Attorney Donald Law, representing the City of Olympia and the three employees, noted that a female police officer, King, performed all of the “pat-down” searches of the approximately 35 women arrested that night.

“The only involvement that males had was periodic contact with them in terms of moving them down the hall or whatever or when they went back into the sally port” (the jail’s secure entryway), Law said.

Law also told the jury that the period of time the women were in their undergarments was “seconds,” not “hours” as Hildes would have them believe. He added that during that time the women could “cover themselves up, and in fact, that’s what they did.”

In early April, the city paid $260,000 to Cynthia Brown, who was illegally strip-searched and shot with a Taser in the city jail in 2008. Brown was in the jail with two corrections officers when she was ordered to strip to her underwear. After she refused and asked for a female officer’s presence, she was shot with a Taser. She then removed her clothing.
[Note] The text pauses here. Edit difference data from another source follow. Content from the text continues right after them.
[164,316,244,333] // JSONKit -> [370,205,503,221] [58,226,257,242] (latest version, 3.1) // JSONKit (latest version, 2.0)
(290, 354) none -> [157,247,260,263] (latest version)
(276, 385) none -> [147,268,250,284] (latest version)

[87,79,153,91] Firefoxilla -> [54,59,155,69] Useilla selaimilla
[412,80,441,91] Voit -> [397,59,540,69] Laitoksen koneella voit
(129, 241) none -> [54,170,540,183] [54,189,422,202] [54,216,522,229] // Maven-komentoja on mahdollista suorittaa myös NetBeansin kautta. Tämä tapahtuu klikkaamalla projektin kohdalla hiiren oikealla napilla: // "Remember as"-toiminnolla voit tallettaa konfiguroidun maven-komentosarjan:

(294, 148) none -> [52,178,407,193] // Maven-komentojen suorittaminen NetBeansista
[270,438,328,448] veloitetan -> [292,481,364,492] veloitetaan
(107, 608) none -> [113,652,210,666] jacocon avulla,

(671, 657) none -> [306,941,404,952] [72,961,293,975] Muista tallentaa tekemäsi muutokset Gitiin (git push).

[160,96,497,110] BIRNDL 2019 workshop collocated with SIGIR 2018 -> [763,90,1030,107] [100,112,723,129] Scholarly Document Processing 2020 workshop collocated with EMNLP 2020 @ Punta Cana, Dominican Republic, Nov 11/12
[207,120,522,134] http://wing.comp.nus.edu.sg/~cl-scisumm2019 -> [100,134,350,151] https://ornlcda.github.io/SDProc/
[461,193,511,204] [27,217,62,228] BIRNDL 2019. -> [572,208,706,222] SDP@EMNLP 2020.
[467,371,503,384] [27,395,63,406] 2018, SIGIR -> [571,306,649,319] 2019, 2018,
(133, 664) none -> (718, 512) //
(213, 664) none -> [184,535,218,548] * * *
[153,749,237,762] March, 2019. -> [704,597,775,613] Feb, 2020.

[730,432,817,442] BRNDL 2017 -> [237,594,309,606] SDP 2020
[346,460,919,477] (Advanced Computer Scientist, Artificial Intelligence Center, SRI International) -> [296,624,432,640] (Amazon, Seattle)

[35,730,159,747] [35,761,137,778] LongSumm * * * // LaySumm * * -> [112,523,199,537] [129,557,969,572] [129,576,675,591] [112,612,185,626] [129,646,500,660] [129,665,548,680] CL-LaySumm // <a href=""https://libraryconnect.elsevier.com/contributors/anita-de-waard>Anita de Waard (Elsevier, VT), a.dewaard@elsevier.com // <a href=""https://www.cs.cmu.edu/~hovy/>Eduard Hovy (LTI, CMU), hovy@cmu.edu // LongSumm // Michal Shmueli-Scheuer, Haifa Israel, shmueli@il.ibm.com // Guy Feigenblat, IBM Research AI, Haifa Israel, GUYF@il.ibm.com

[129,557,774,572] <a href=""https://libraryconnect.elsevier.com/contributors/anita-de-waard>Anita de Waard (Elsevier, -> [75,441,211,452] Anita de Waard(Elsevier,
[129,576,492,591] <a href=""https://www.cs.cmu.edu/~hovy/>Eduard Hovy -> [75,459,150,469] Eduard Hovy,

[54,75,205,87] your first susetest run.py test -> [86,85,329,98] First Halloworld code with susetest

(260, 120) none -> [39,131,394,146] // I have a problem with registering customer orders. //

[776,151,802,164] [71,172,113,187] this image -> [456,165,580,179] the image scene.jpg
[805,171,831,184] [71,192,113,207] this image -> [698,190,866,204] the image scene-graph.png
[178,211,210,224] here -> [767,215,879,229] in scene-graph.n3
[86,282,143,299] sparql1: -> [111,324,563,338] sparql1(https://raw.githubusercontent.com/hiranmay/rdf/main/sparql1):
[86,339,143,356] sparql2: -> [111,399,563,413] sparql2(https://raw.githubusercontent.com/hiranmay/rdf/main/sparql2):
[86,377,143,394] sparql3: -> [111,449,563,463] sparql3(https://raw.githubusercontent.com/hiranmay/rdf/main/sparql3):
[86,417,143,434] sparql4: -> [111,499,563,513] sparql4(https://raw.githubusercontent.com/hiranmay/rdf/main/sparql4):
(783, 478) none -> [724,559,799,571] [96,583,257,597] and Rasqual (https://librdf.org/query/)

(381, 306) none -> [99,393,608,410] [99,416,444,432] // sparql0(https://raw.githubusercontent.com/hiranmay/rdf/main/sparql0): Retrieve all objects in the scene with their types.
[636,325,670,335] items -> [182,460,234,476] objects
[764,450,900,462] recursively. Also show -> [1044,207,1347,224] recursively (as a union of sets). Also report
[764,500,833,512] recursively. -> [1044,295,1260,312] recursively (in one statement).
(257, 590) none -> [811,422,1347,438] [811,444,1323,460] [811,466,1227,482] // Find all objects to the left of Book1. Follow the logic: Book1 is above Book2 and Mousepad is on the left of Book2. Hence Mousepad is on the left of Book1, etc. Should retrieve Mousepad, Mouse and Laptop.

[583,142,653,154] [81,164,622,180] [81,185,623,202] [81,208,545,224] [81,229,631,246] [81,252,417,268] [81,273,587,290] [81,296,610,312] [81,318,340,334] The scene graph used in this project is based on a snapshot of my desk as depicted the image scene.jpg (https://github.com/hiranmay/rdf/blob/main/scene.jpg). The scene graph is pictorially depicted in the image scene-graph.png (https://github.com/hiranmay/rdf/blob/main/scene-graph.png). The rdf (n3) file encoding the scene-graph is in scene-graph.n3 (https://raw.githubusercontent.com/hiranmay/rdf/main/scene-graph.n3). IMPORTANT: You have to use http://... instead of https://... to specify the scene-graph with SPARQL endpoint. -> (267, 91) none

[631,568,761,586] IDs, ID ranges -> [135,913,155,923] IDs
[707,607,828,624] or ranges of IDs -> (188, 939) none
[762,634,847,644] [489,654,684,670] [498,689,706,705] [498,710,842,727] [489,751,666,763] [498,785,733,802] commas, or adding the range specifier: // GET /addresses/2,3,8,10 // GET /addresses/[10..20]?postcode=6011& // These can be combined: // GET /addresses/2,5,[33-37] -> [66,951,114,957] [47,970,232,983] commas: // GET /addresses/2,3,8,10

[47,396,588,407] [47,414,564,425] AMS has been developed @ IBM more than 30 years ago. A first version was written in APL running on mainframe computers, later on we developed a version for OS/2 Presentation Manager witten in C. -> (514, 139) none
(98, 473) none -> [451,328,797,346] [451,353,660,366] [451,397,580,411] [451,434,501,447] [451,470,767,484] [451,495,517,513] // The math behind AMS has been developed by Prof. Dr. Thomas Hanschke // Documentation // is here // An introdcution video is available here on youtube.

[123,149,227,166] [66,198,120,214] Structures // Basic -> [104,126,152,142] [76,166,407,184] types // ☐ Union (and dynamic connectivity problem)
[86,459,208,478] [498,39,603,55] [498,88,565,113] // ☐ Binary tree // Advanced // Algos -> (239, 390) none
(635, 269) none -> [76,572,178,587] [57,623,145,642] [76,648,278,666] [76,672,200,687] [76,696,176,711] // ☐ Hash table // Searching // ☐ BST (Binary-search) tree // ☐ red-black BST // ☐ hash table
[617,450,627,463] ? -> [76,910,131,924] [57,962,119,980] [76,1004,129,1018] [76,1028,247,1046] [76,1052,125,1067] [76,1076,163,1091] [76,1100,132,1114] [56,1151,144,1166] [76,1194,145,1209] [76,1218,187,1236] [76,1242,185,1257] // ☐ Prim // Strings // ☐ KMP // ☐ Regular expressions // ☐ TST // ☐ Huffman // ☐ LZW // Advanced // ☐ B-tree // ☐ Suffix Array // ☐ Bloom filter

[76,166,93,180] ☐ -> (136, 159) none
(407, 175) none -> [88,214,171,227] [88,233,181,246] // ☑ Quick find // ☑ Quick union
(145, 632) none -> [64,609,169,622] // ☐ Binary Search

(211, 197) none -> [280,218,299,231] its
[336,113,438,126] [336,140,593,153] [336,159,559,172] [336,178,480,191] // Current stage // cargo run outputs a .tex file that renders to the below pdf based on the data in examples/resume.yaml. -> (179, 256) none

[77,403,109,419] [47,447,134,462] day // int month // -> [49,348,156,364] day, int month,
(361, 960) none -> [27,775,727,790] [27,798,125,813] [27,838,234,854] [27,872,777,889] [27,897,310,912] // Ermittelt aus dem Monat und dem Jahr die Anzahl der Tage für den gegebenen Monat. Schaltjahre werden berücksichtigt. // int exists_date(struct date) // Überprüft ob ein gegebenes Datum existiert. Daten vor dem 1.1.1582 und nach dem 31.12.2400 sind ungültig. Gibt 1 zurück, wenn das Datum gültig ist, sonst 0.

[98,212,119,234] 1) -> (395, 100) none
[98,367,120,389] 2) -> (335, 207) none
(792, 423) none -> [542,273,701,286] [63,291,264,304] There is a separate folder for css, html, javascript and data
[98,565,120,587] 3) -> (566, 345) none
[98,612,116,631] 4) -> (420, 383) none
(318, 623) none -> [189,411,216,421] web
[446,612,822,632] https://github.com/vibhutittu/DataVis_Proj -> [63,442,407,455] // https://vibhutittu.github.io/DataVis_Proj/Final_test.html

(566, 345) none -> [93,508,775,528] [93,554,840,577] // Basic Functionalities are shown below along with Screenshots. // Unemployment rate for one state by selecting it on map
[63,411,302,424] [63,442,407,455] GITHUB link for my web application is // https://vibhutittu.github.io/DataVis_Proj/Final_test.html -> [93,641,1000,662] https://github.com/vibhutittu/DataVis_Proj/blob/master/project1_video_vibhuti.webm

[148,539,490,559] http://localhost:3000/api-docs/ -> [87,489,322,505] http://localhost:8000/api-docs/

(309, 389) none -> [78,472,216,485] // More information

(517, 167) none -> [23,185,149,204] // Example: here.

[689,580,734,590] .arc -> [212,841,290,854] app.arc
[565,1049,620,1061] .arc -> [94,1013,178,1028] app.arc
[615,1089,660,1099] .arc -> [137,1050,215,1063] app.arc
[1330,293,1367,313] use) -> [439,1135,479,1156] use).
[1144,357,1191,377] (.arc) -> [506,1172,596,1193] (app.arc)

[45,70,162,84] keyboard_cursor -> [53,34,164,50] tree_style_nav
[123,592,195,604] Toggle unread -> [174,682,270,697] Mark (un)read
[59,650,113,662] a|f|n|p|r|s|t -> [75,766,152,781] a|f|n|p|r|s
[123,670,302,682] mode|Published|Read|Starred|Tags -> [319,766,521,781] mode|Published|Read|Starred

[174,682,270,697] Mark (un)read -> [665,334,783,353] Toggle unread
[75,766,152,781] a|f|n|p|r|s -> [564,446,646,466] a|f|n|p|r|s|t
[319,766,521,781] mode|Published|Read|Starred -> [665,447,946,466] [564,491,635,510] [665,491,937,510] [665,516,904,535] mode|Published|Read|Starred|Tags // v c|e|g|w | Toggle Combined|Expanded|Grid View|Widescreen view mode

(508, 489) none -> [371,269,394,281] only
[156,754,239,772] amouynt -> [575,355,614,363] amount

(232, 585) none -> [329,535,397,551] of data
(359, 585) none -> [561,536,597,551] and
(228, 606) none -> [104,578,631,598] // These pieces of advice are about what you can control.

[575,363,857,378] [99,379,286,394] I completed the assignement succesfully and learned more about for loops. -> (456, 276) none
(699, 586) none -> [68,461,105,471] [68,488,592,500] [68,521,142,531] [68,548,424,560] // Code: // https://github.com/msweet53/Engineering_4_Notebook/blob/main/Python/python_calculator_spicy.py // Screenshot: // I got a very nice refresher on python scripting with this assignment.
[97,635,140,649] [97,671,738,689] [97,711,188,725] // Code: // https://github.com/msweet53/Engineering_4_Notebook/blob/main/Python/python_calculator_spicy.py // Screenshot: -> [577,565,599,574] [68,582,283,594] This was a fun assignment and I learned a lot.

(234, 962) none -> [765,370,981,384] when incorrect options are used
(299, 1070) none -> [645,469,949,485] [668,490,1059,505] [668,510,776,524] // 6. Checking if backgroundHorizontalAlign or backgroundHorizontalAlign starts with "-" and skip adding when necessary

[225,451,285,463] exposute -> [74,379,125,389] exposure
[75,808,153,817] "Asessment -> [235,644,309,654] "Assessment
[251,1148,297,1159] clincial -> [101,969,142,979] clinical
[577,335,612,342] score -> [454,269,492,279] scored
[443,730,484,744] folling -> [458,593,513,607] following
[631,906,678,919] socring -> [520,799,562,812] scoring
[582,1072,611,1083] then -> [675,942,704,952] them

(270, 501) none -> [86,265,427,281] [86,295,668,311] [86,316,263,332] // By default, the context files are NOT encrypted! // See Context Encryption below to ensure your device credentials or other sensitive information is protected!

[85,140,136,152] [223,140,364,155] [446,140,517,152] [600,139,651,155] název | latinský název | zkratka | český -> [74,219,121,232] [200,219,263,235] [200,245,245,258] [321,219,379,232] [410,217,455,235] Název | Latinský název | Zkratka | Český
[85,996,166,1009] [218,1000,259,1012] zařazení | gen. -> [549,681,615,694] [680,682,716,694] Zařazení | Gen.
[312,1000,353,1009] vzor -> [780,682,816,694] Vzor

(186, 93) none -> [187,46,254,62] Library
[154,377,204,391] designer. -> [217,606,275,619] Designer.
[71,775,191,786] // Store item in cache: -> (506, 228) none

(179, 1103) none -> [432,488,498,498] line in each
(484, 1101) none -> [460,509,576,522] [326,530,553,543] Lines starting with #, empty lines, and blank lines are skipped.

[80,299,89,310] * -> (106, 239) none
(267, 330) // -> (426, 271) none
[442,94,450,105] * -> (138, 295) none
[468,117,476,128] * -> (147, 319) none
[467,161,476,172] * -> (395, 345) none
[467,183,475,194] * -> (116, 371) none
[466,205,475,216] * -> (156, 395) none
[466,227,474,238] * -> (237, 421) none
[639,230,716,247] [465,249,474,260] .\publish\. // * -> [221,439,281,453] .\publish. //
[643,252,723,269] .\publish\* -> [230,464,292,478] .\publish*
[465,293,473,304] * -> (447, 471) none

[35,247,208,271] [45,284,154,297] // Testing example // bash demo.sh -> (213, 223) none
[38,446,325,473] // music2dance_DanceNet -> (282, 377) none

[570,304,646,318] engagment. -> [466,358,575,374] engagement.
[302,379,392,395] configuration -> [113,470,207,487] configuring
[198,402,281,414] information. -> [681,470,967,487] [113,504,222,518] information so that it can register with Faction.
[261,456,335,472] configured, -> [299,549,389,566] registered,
An internal investigation by the Olympia Police Department agreed that Brown’s civil rights were violated and that state law does not permit strip searches by the opposite sex. But the investigation added that the corrections officers were following “expected procedures” at the time.

As a result of the incident, the city changed jail-booking procedures, no longer allowing opposite-sex strip searches. The revised policy also says corrections officers “must have reasonable suspicion to believe a strip search is necessary to discover weapons, criminal evidence, contraband or other items.”

If the jury finds that the city and its employees violated the women’s rights, it could award damages for intentional infliction of emotional distress.

Trial testimony will continue this morning at the federal courthouse in Seattle before U.S. District Judge Ricardo S. Martinez.